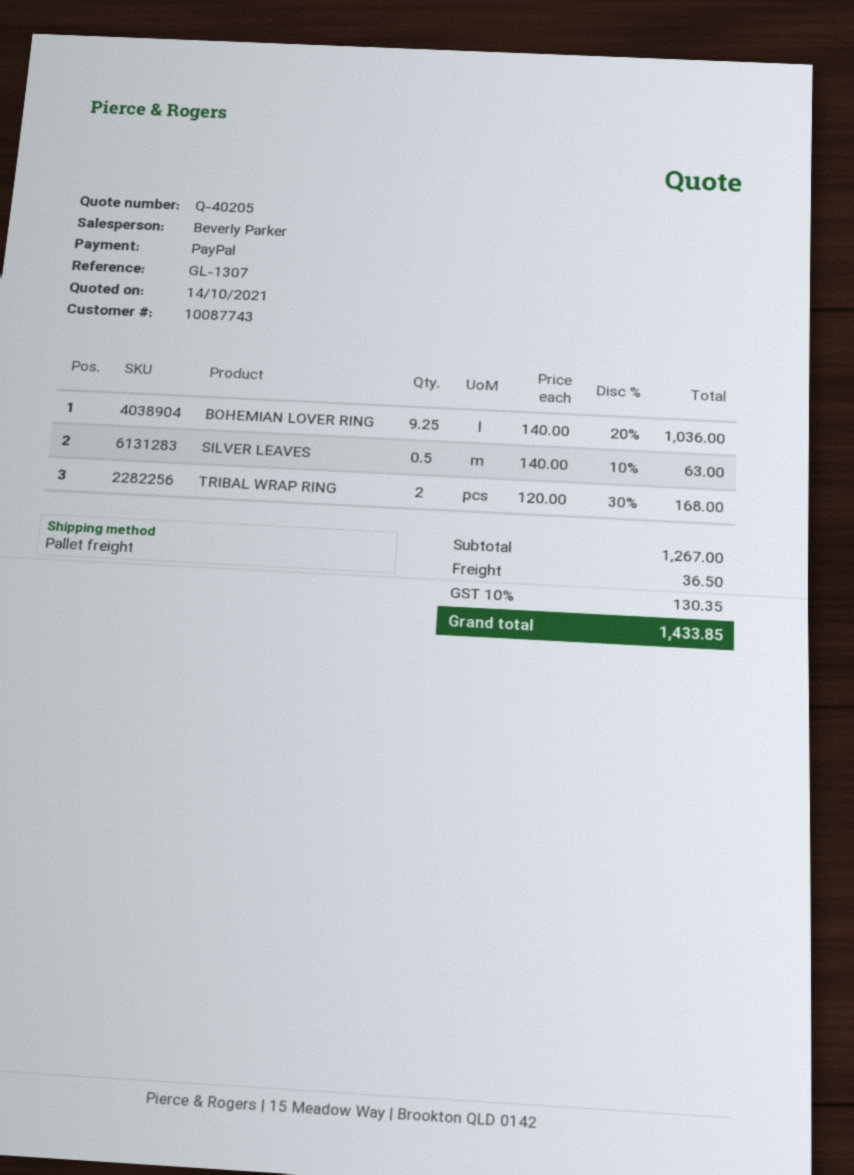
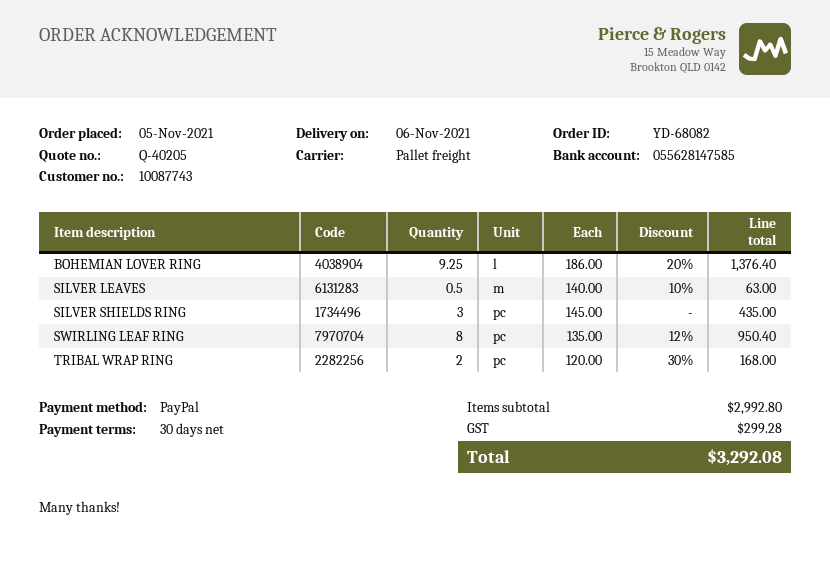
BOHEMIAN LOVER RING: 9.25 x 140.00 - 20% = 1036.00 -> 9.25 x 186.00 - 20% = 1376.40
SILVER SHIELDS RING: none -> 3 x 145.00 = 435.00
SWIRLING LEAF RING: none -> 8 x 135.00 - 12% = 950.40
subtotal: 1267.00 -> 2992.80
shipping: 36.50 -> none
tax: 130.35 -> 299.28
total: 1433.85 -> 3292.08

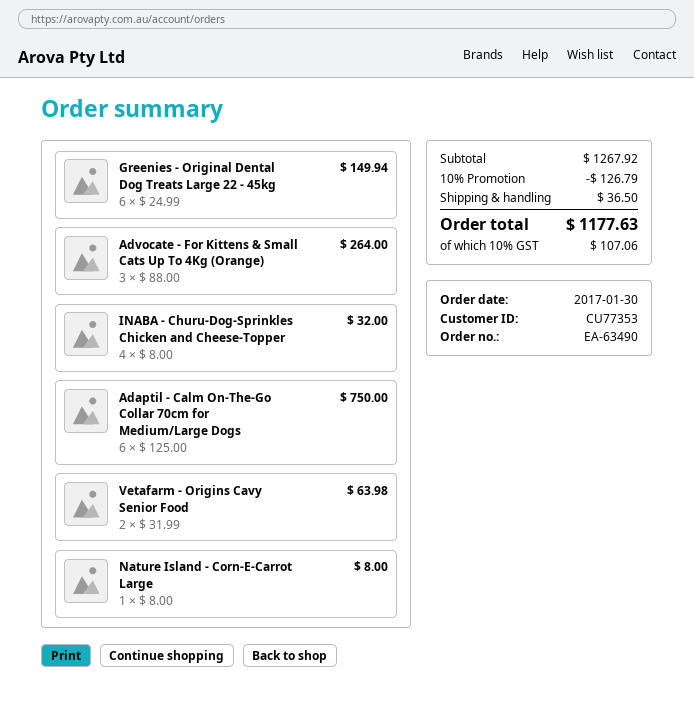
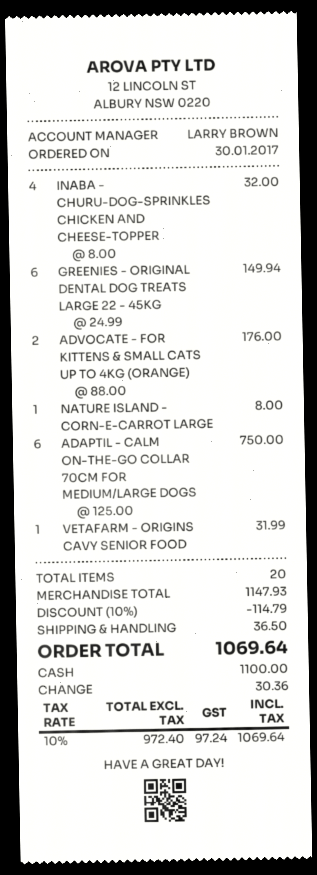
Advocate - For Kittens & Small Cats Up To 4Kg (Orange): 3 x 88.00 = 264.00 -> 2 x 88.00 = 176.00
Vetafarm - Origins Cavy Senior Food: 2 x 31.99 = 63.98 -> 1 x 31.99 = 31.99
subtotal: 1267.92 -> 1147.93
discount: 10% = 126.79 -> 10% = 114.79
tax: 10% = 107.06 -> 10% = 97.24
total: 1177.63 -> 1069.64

▶ WHAT TO WORK ON
Lines above that include the string "subtotal" need to be copied.

▶ TASK OUTPUT
subtotal: 1267.00 -> 2992.80
subtotal: 1267.92 -> 1147.93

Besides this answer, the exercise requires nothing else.